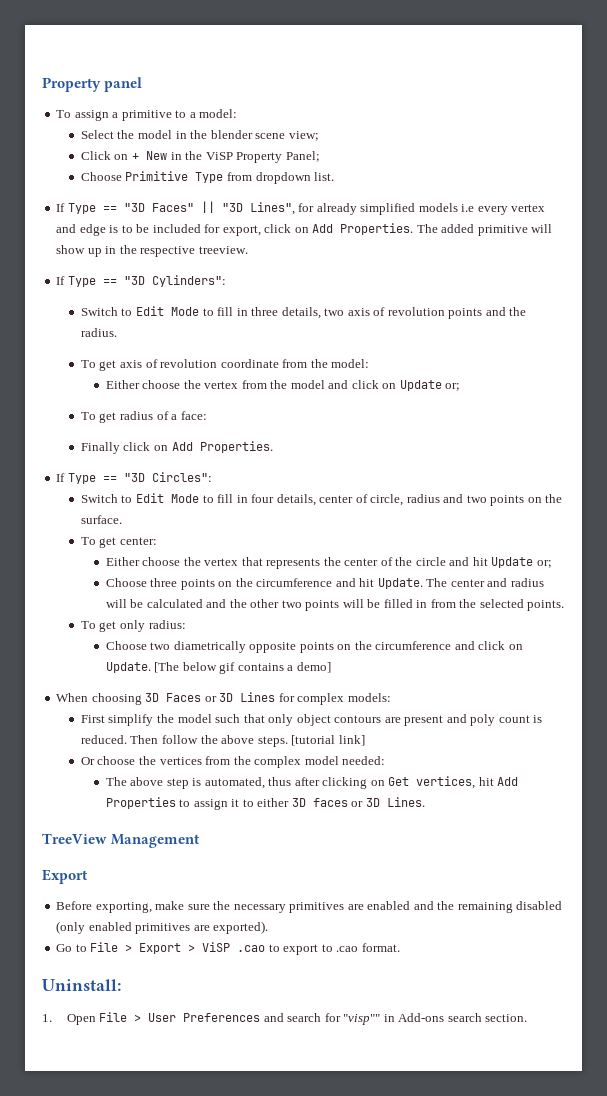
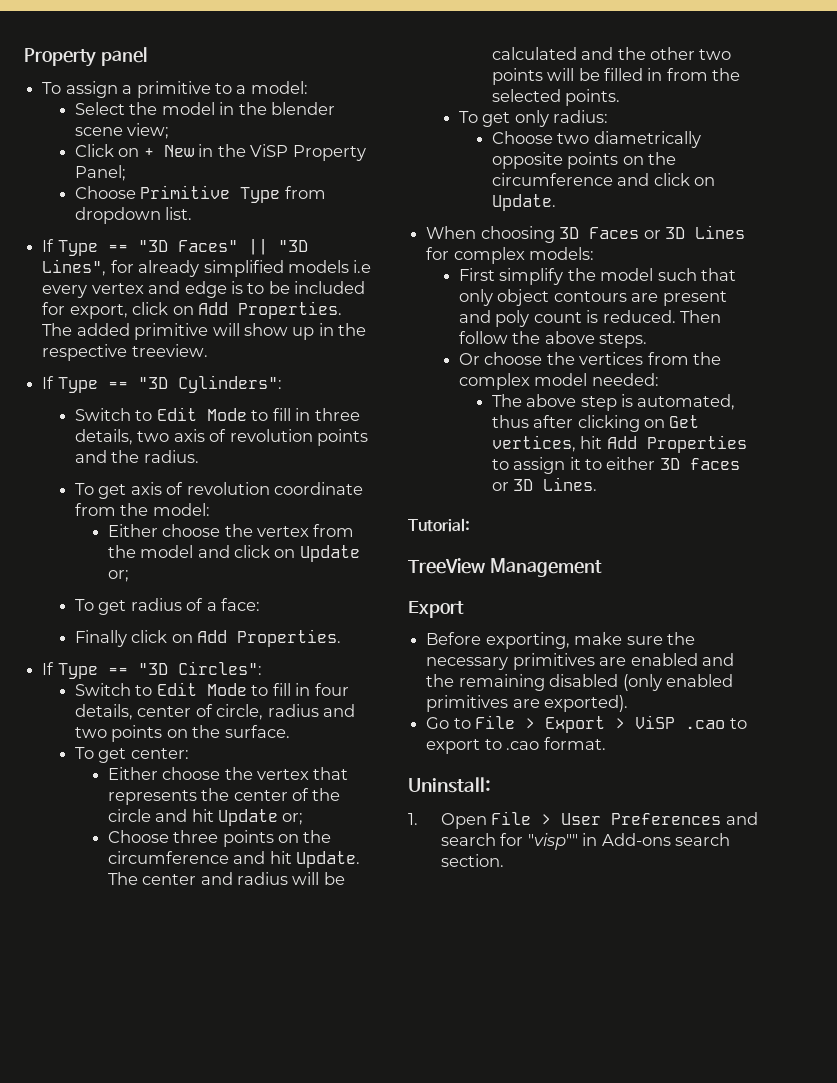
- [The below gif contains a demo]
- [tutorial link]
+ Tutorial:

==

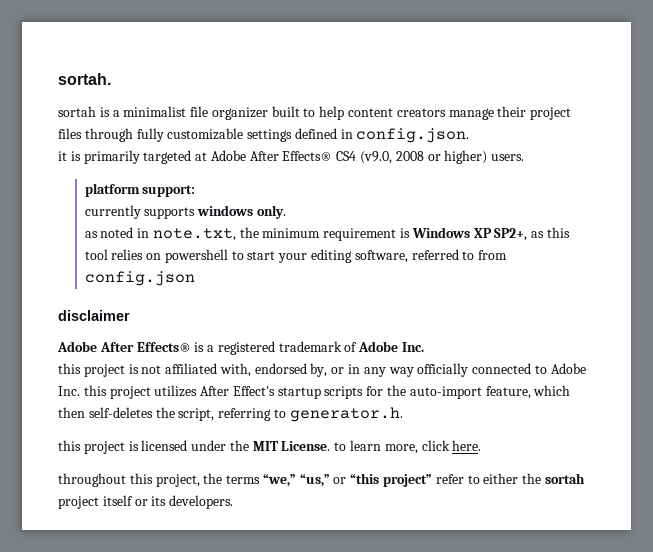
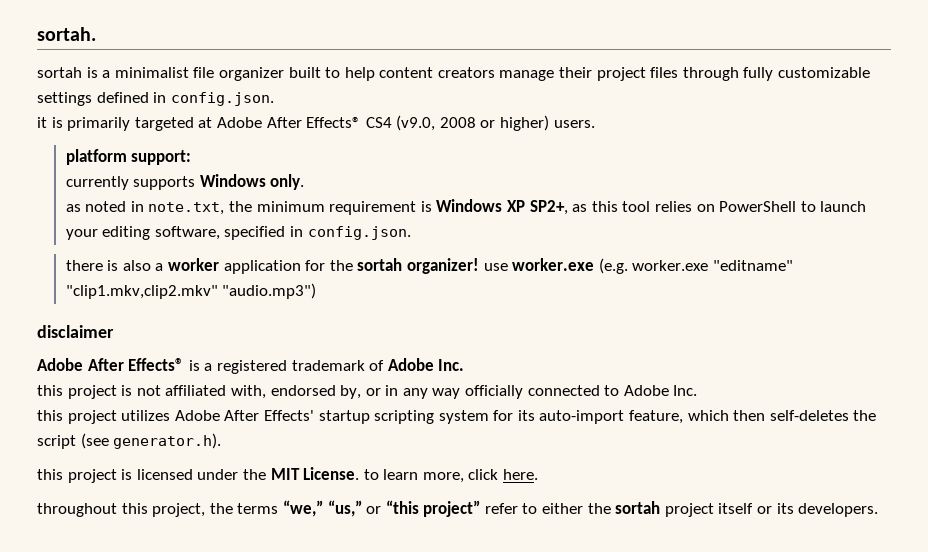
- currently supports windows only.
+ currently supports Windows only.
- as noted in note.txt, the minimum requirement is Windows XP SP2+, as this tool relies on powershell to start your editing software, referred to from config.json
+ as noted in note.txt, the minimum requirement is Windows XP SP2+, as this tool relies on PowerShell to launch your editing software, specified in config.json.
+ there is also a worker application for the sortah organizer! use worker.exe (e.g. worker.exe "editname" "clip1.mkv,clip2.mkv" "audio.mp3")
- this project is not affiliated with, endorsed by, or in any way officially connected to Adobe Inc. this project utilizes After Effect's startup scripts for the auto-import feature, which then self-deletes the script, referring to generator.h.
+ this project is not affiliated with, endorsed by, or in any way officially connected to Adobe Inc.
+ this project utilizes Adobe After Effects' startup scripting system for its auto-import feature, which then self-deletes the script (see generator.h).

* * *

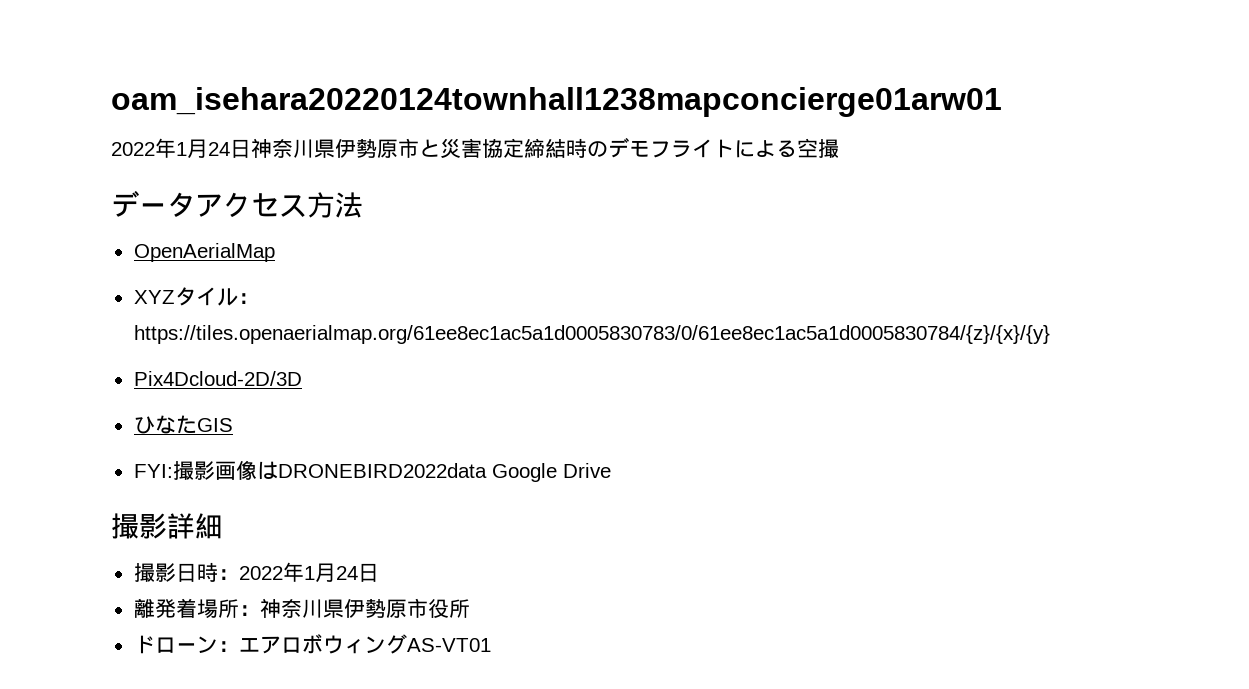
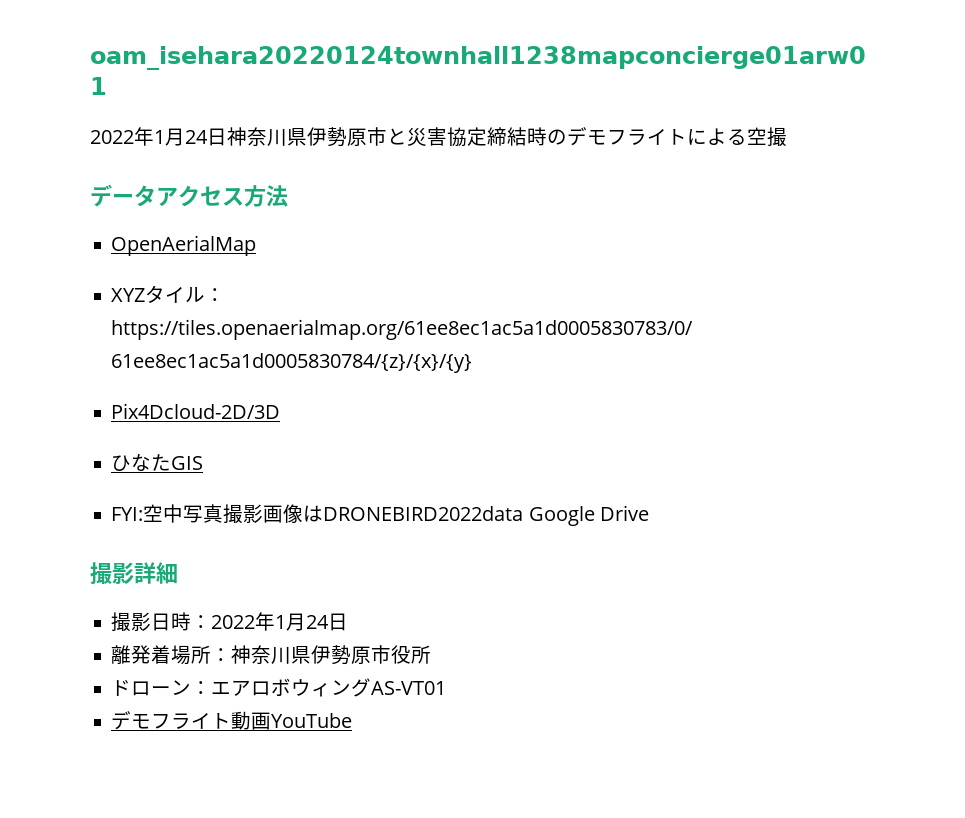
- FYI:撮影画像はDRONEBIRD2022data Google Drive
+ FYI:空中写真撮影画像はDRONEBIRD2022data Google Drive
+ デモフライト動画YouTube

## What you are asked to do
Keep both end lines and retype everything in the records above from the line containing "- currently supports windows only." through the line containing "script (see generator.h).", exactly, with nothing else.

## Answer area
- currently supports windows only.
+ currently supports Windows only.
- as noted in note.txt, the minimum requirement is Windows XP SP2+, as this tool relies on powershell to start your editing software, referred to from config.json
+ as noted in note.txt, the minimum requirement is Windows XP SP2+, as this tool relies on PowerShell to launch your editing software, specified in config.json.
+ there is also a worker application for the sortah organizer! use worker.exe (e.g. worker.exe "editname" "clip1.mkv,clip2.mkv" "audio.mp3")
- this project is not affiliated with, endorsed by, or in any way officially connected to Adobe Inc. this project utilizes After Effect's startup scripts for the auto-import feature, which then self-deletes the script, referring to generator.h.
+ this project is not affiliated with, endorsed by, or in any way officially connected to Adobe Inc.
+ this project utilizes Adobe After Effects' startup scripting system for its auto-import feature, which then self-deletes the script (see generator.h).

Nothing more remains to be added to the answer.